Изменить размер шрифта - +
За одну ночь я стал дадаистом, следуя инструкциям своего неизвестного учителя, Курта Швиттерса. Я уже созрел для того, чтобы стать сюрреалистом, но тут неожиданно для себя совершил кульбит, опять втюрившись в старых мастеров. Ежедневно якшаясь с Карпаччо, фра Анджелико, Миннестроне, Учелло и им подобными, не говоря уже о делла Франческа, Чимабуэ, Джотто и Мазаччо, я невольно угодил в ловушку, расставленную монахами и рукоблудами раннего средневековья.

Именно в этот период я начал между делом устраивать свои выставки, сперва у Джун Мэнсфилд в ее «Римской таверне» (в Гринич-Вилледж), а потом во всех европейских столицах, за исключением Минска и Пинска. В середине карьеры я изменил свою технику а-ля Рубинштейн, чтобы обуздать собственную страсть к утонченности. Начиная с Банкер-Хилл и Беверли-Глен (Лос-Анджелес), я подвел черту и стал сторониться галерей и музеев, педантов и предсказателей. Теперь моя слава уменьшилась до того, что я вынужден был отдавать свои работы для украшения разной ерунды, вроде зонтов, вельветовых брюк, бритв и прочих презренных вещей. Это подействовало на меня самым положительным образом. Я открыл, что все серьезное нужно писать так, словно ты полный профан в живописи, как, разумеется, оно и было на деле. Следующим шагом была попытка изобразить ничто или его эквивалент. Естественно, успеха я так и не добился.

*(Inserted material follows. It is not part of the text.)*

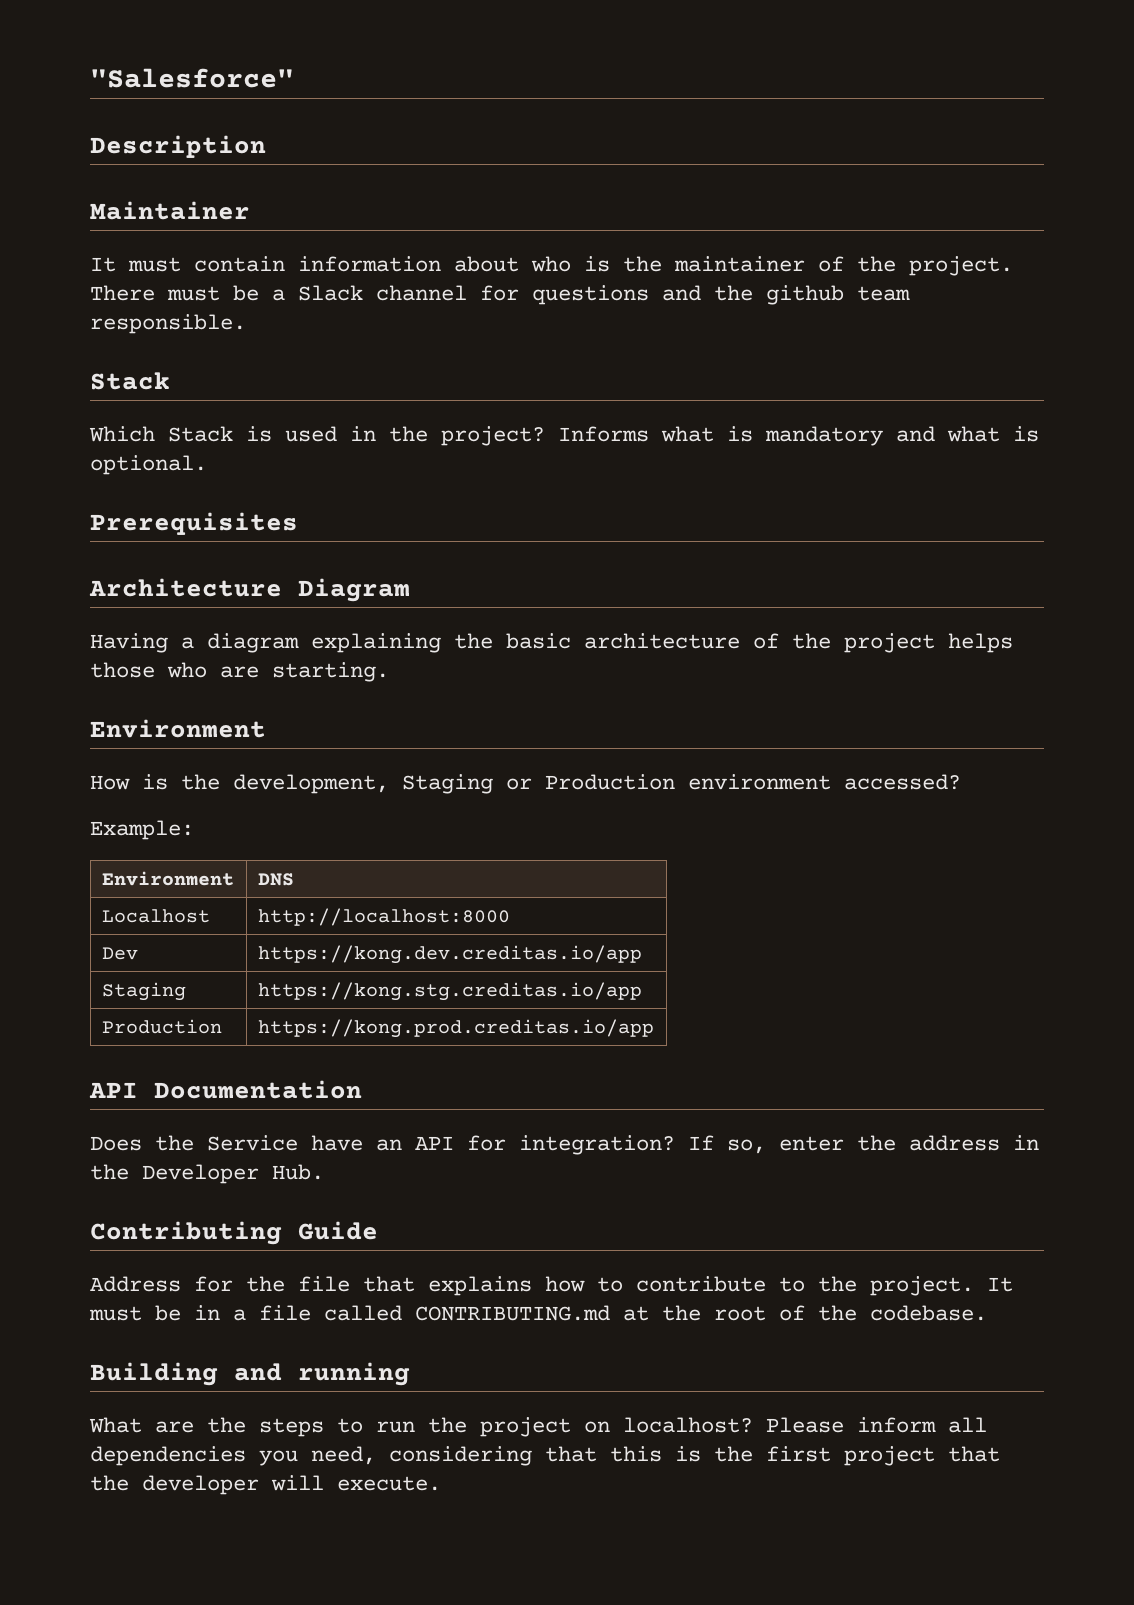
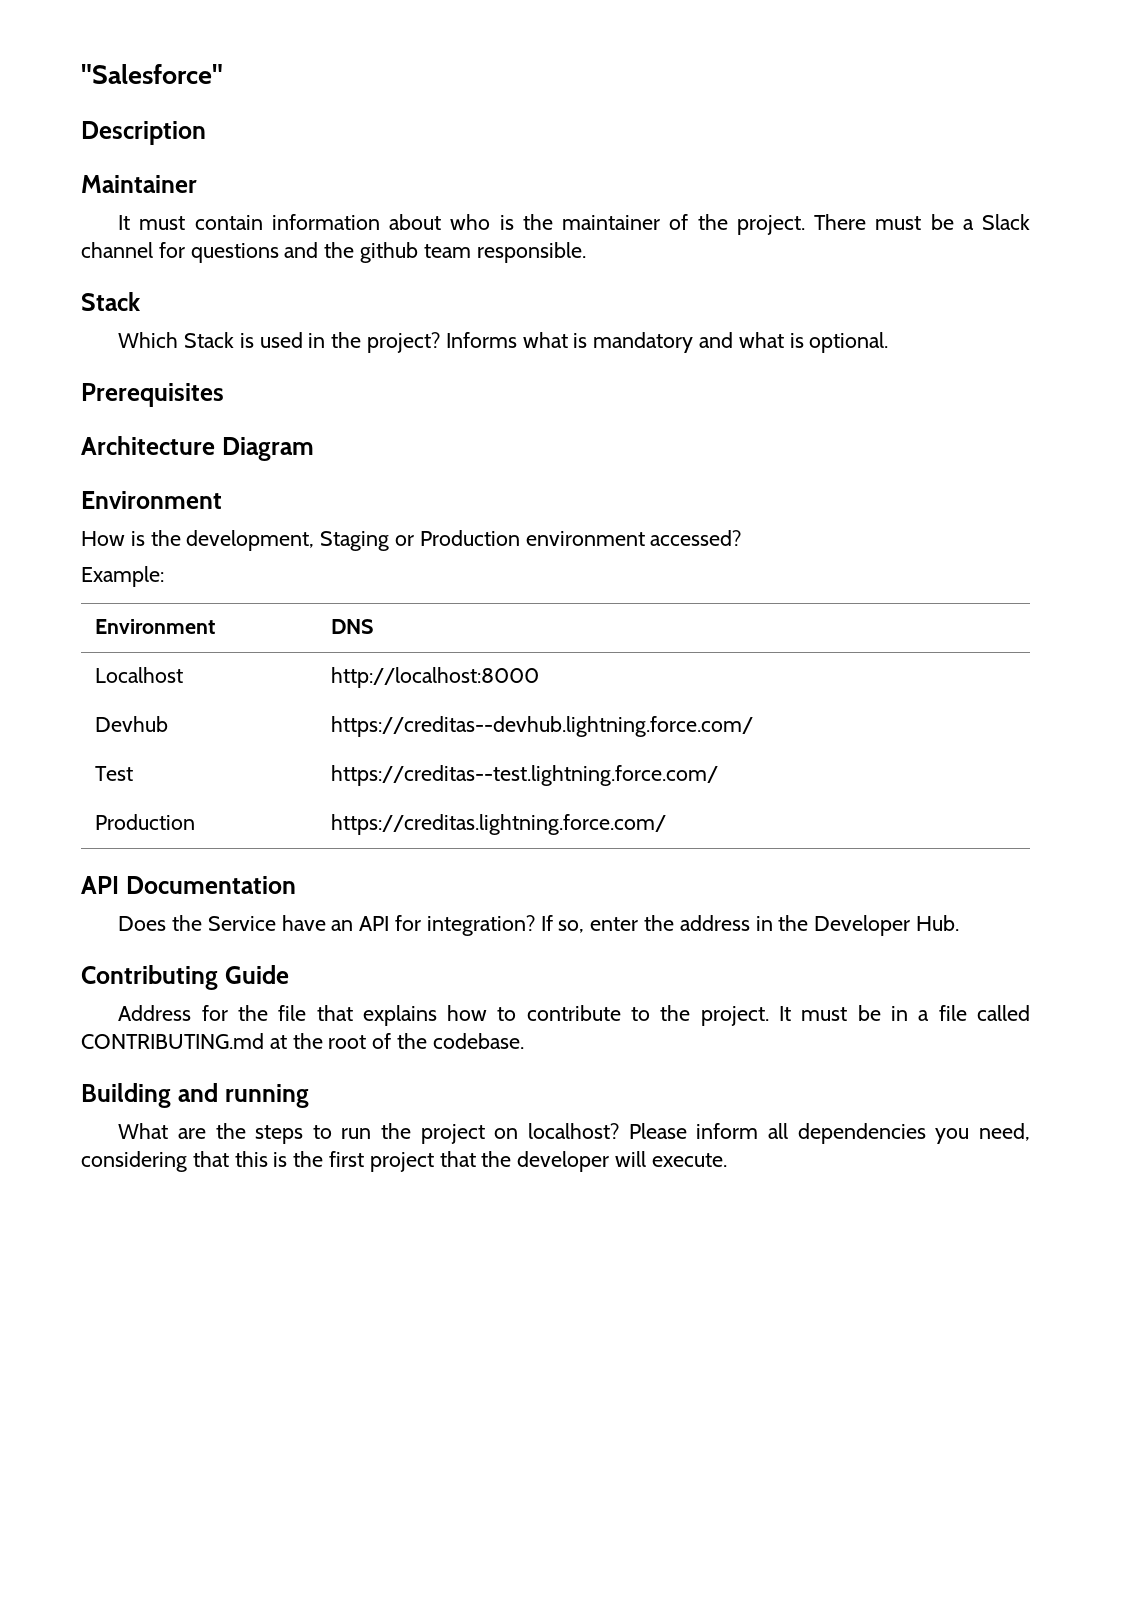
[90,633,1013,653] [90,662,389,682] // Having a diagram explaining the basic architecture of the project helps those who are starting. -> (314, 449) none
[101,947,138,960] [257,945,642,964] [101,982,186,1001] [257,982,642,1001] Dev | https://kong.dev.creditas.io/app // Staging | https://kong.stg.creditas.io/app -> [95,716,169,732] [331,716,754,737] [95,766,134,781] [331,765,719,786] Devhub | https://creditas--devhub.lightning.force.com/ // Test | https://creditas--test.lightning.force.com/
[257,1019,654,1038] https://kong.prod.creditas.io/app -> [331,814,667,835] https://creditas.lightning.force.com/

Как раз в этот период шатаний и колебаний я попал в лапы к заблудшему астрологу, который прикинулся, что увидел в моих работах некий великий смысл. В сорочке родившийся, он увлекся эсхатологией, еще и школы не окончив. Под воздействием спиртного, которого был не большой любитель, он до рассвета разглагольствовал об опытах гималайских мудрецов, чья цель была приблизить конец истории, воскресение во плоти и возрождение всех аватар, от первой до последней. Под его руководством я научился писать не только левой рукой, но и с завязанными глазами. Теперь меня бросает в дрожь, стоит лишь вспомнить о результатах, достигнутых благодаря советам этого страстного любителя эсхатологии. Впрочем, одной цели он-таки добился, а именно: освободил меня от пут перфекционизма. С этого момента мне была прямая дорога к гнезду соловья.

Мой угуису, как японцы называют соловья, имел не только прекрасный голос, но еще и пристрастие к укиё, сабу-сабу и самым темным глубинам древнеанглийского языка. Трудно было придумать что-нибудь такое, чего она еще не видела, о чем еще не читала или не слышала. Ночью, когда она исчерпывала свой репертуар, я ложился спать, мурлыча какую-нибудь из сентиментальных песенок, которыми она заражала меня. («На свете не было сильней такой любви – любви моей».) Перед рассветом я вскакивал со своего ложа экстаза и писал акварелью, чтобы вечером принести картину ей. Я еще не достиг стадии Бессонницы. Это все были плоды эйфории, время от времени прерывавшейся хмельным сном, в котором видение архетипической матери чудовищным образом смешивалось с видением соловья. Чтобы придать еще больший размах бреду, я, как наркотику, предался музыке Скрябина, до глубины души потрясенный его незамкнутыми квартами и радужно-кокаиновыми сверкающими эффектами в верхних обертонах. Одновременно я взялся перечитывать романы Кнута Гамсуна о безответной любви, особенно его «Мистерии». Я вновь представлял себя еще одним герром Нагелем со скрипичным футляром, набитым грязным бельем. Направляясь на ежедневное свидание, я повторял его памятные слова: «Доброе утро, фрекен, вы разрешите мне вас ущипнуть?» Любого пустяка достаточно было, чтобы я завелся, даже японского календаря. Я был как заколдован, ослеплен. Я дошел до того, что даже купил майоликовый ночной горшок, которым так и не воспользовался. Бреясь, корчил рожи своему отражению, просто чтобы доказать себе, что могу казаться сумасшедше счастливым, если захочу.

Кончилось все сломанным пальцем, воображаемыми телефонными звонками- и Бессонницей. Я уже созрел для того, чтобы уподобиться Сведенборгу, иными словами, превратиться в мистико-скорбную Gestalt.